Dukung divestasi BUMN asal menghasilkan revenue tinggi



KONTAN.CO.ID - JAKARTA. Performa badan usaha milik negara (BUMN) di Indonesia saat ini menunjukkan suatu kondisi pareto, yang mana sekitar 80% dari total kontribusi pendapatan BUMN, hanya disumbang oleh sekitar 20% dari total perusahaan yang ada. "Ini artinya banyak BUMN yang belum beroperasi secara optimal," ungkap Toto Pranoto, Direktur Kerjasama Universitas Indonesia (UI) dalam webinar bertajuk  Prospek BUMN 2021 Sebagai Lokomotif PEN dan Sovereign Wealth Fund, Kamis (4/3/2020).

Merujuk data BRG LM FEB UI, total aset BUMN per 2019 mencapai Rp 8.739 triliun dengan revenue senilai Rp 2.456 triliun, tapi hanya mampu mencetak laba bersih sebesar Rp 165 triliun. Menurut Toto, dalam roadmap BUMN 2016-2019, sasaran yang ingin dicapai dalam kurun empat tahun ke depan adalah pemangkasan jumlah BUMN, dari 113 BUMN saat ini menjadi sebanyak 85 BUMN ideal. Sebab itu, pihaknya mengapresiasi dan mendukung kebijakan Kementerian BUMN yang akan memangkas jumlah BUMN dengan pembentukan holding BUMN.

Ke depan, kondisi BUMN Indonesia akan menuju jumlah BUMN yang ideal dan dapat bergerak lincah. "Misalnya hanya 25 BUMN besar saja karena ujungnya ke setoran return dan pengelolaan akan lebih simple. Tapi, menjadi pertanyaannya cukup komplek juga karena BUMN tidak hanya sebagai entitas komersil namun ada tujuan-tujuan PSO (public service obligation) dan ini kadang-kadang memberatkan keuangan perusahaan," terang Senior Researcher BUMN Research Group LM FEB UI ini.   

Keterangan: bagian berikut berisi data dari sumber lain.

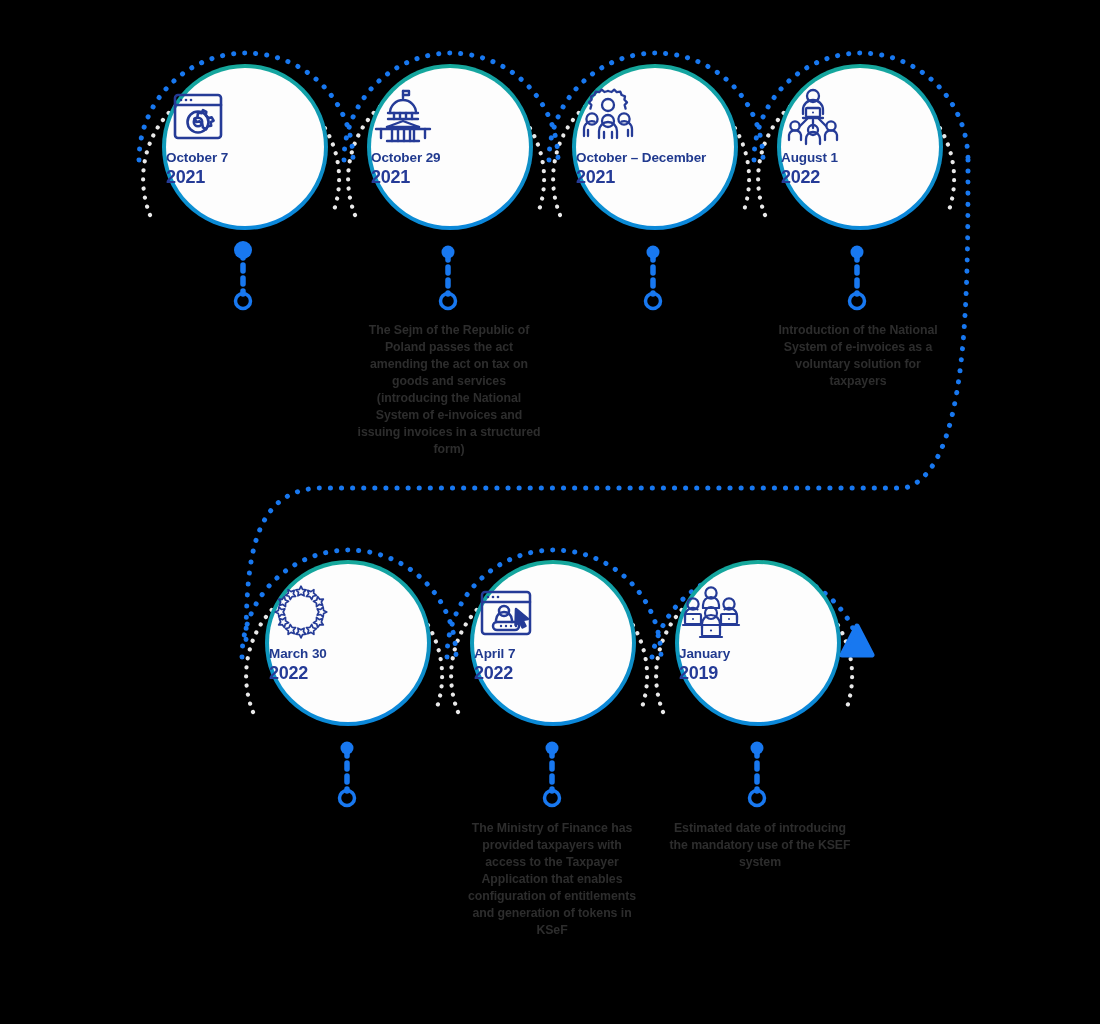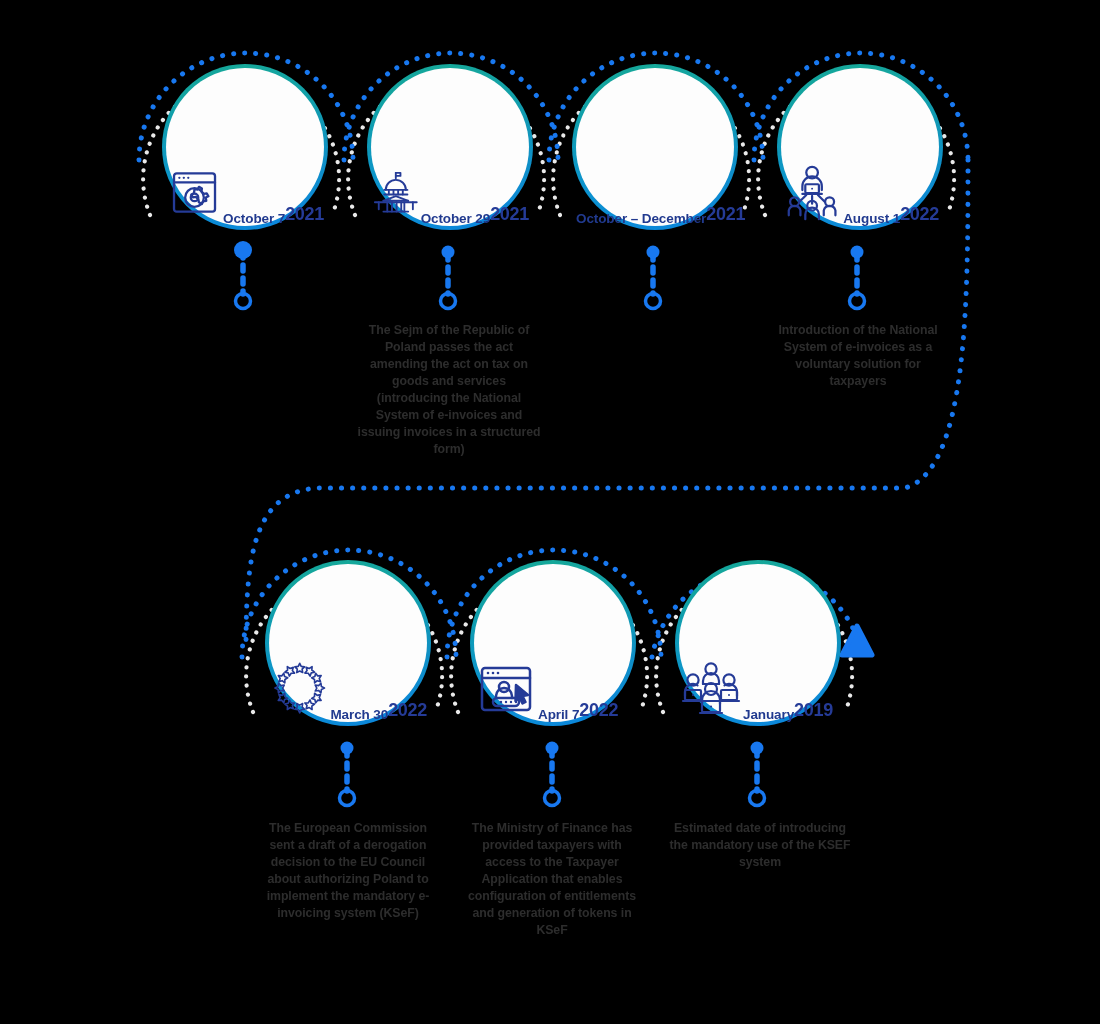"October 7" .disc { align-items: flex-end -> flex-start; flex-direction: row -> column }
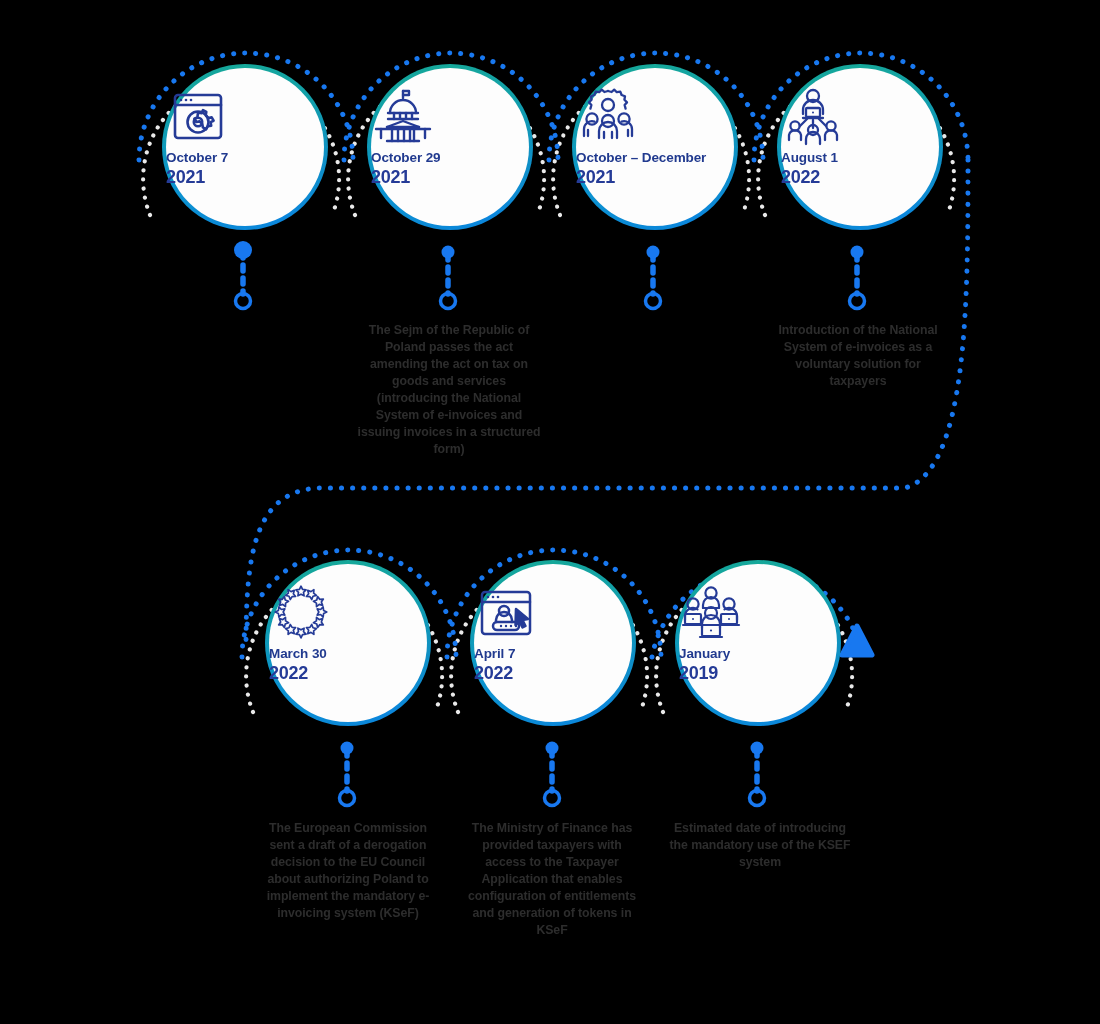"The European Commission sent a" div.caption { html: <div>The European Commission sent a draft of a derogation decision to the EU Council about authorizing Poland to implement the mandatory e-invoicing system (KSeF)</div> -> none }
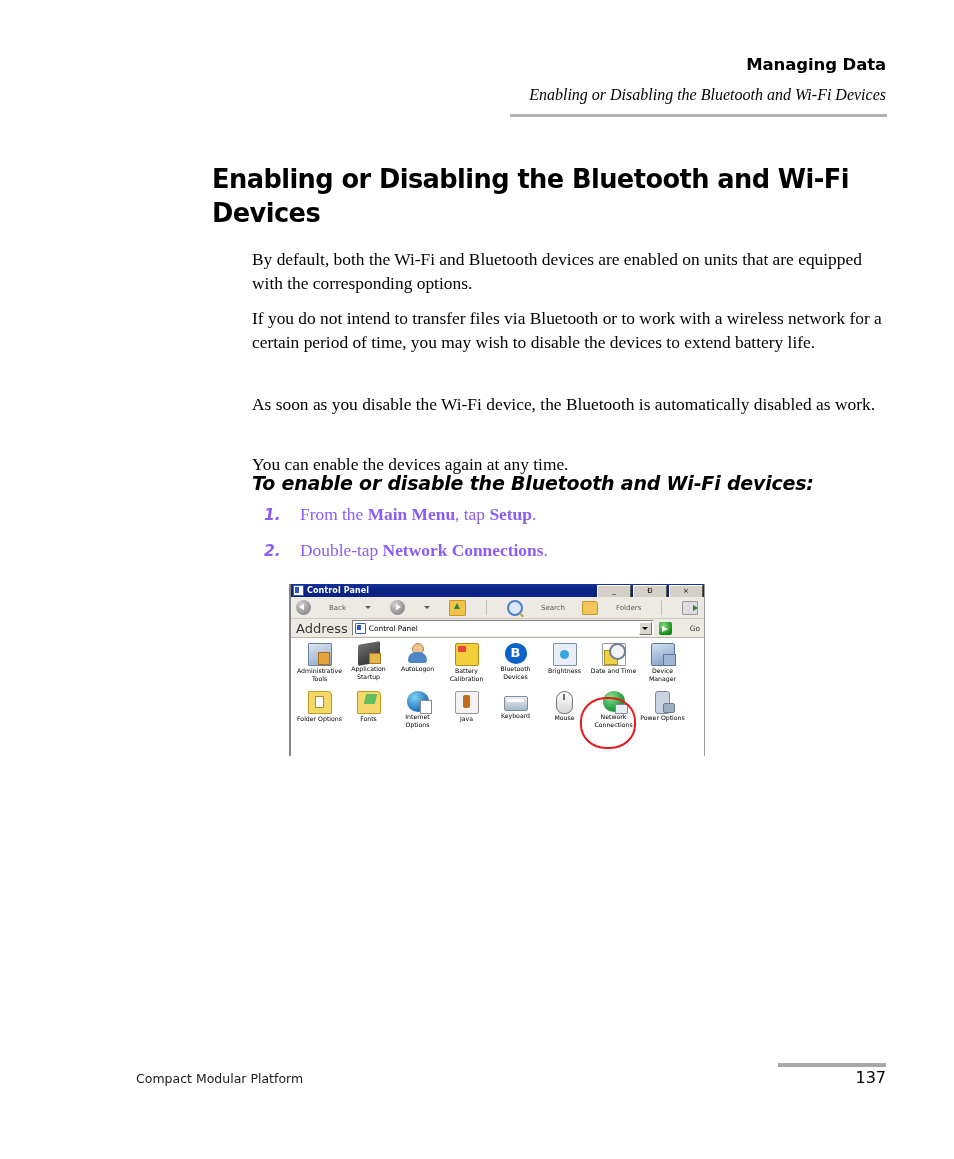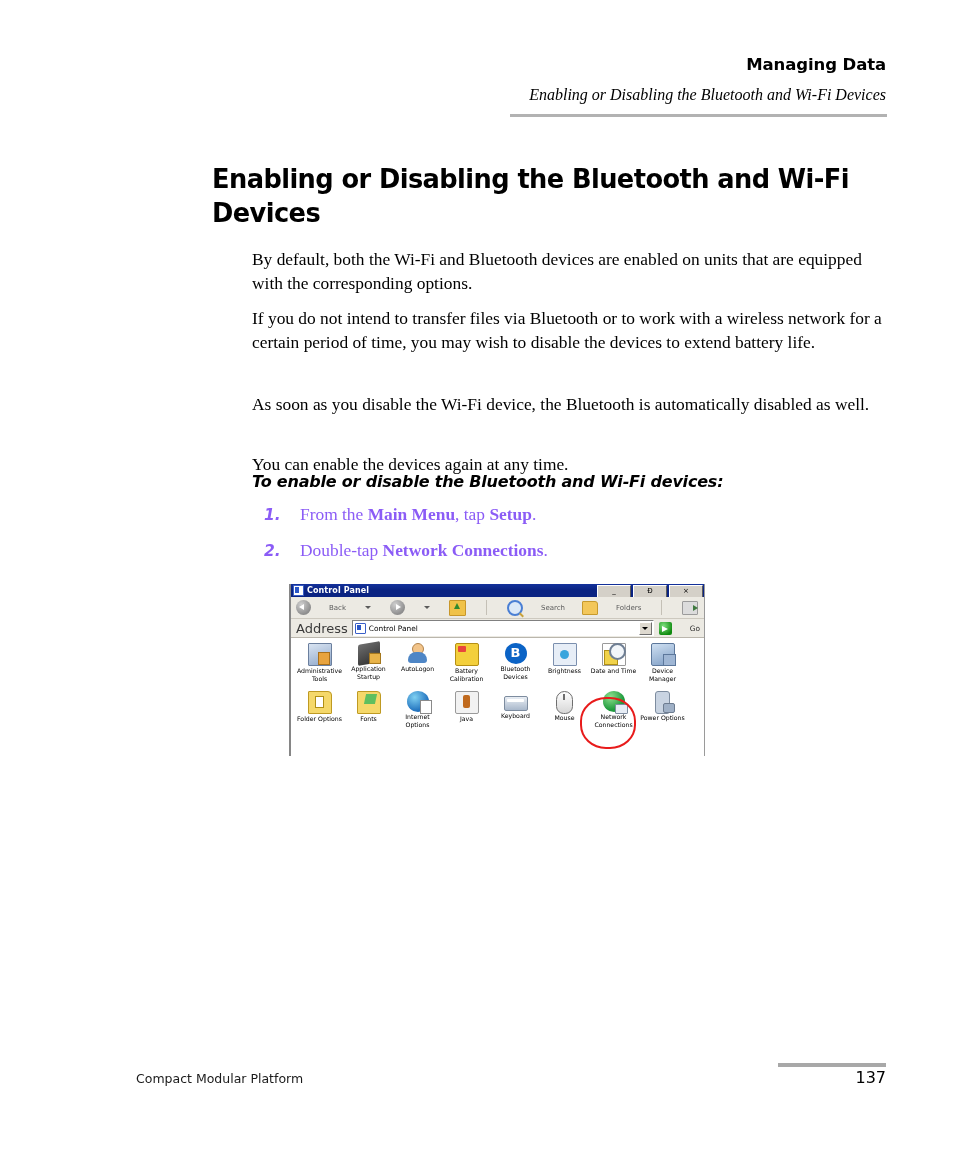"As soon as you disable" p.body-block { text: well -> work }
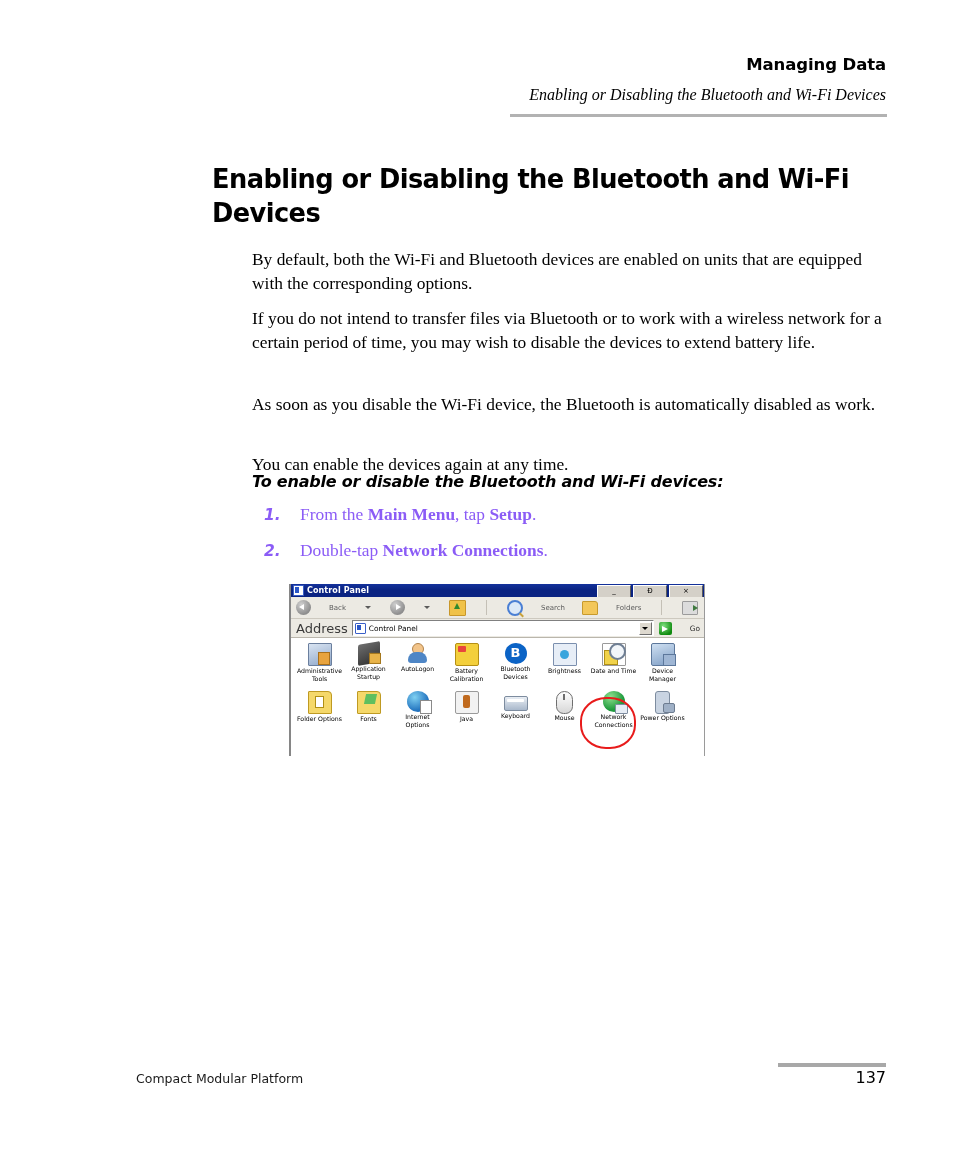"To enable or disable the" .proc-heading { font-size: 16px -> 19px }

Meski demikian, Toto bilang, apa yang dilakukan oleh Kementerian BUMN dengan melakukan divestasi pada sejumlah BUMN berkinerja keuangan dan operasional buruk, atau divestasi terhadap perusahaan pelat merah yang jasa-jasa servisnya sudah bisa ditangani oleh pihak swasta pada dasarnya adalah upaya-upaya untuk memperbaiki kondisi BUMN. "Usulan Kementerian BUMN untuk mendivestasi perusahaan perusahaan tersebut kita sambut baik, sehingga ke depan jumlah BUMN kita tidak terlalu besar. Kemudian, kebijakan holding company patut disambut baik selama bisa menciptakan  revenue yang lebih tinggi, jadi perlu didukung," ujarToto.

Terkait proyeksi kinerja BUMN, Toto bilang trennya terus menunjukkan perbaikan dan masih bisa lebih dioptimalkan. Yang terang, secara umum, kinerja BUMN terus mencatatkan hasil yang positif dalam beberapa tahun terakhir. Namun, berkaca dengan kawasan regional, performa ini bisa terus ditingkatkan untuk dapat bersaing dengan Temasek, bahkan SASAC (China). Dari rasio total aset terhadap PDB Nominal yang meningkat di tahun 2018 dari 53.1% menjadi 54.7%. Kemudian, rasio pendapatan terhadap PDB Nominal meningkat dari 14.9% menjadi 15.9%. Laba bersih cenderung menurun. Secara umum, BUMN lebih produktif di tahun 2019, namun profitabilitas masih menjadi catatan.

Secara komparasi dengan kinerja Temasek, Khazanah, dan 20 BUMN Tbk, maka bisa dilihat BUMN Indonesia relatif memiliki tingkat pertumbuhan total aset dan tingkat pertumbuhan laba bersih paling tinggi ketimbang Temasek dan Khazanah. "Namun BUMN mendapatkan kinerja pertumbuhan yang buruk hampir di seluruh aspek lain di tahun 2019," beber Toto.

Meski demikian, pada sektor telekomunikasi, terlihat bahwa Telkom Indonesia memiliki progress yang cukup baik jika dibandingkan dengan BUMN Malaysia (Telekom Malaysia) dan Singapura (Singtel). Telkom Indonesia mencatatkan perubahan asset (7,3%) dan perubahan revenue (8%). "Profit margin Telkom Indonesia  pada tahun 2019 juga cukup bersaing dibandingkan kompetitor," sebutnya.

Singtel beroperasi di Singapura dan Australia, selain itu Singtel juga melakukan regional mobile association dengan operator-operator seluler di negara-negara Asia dan Afrika, seperti Telkomsel di Indonesia, AIS di Thailand, dan Globe di Filipina. Adapun sebagian besar pendapatan Telkom (44.2%) dikontribusikan oleh segmen data, Internet, dan jasa IT.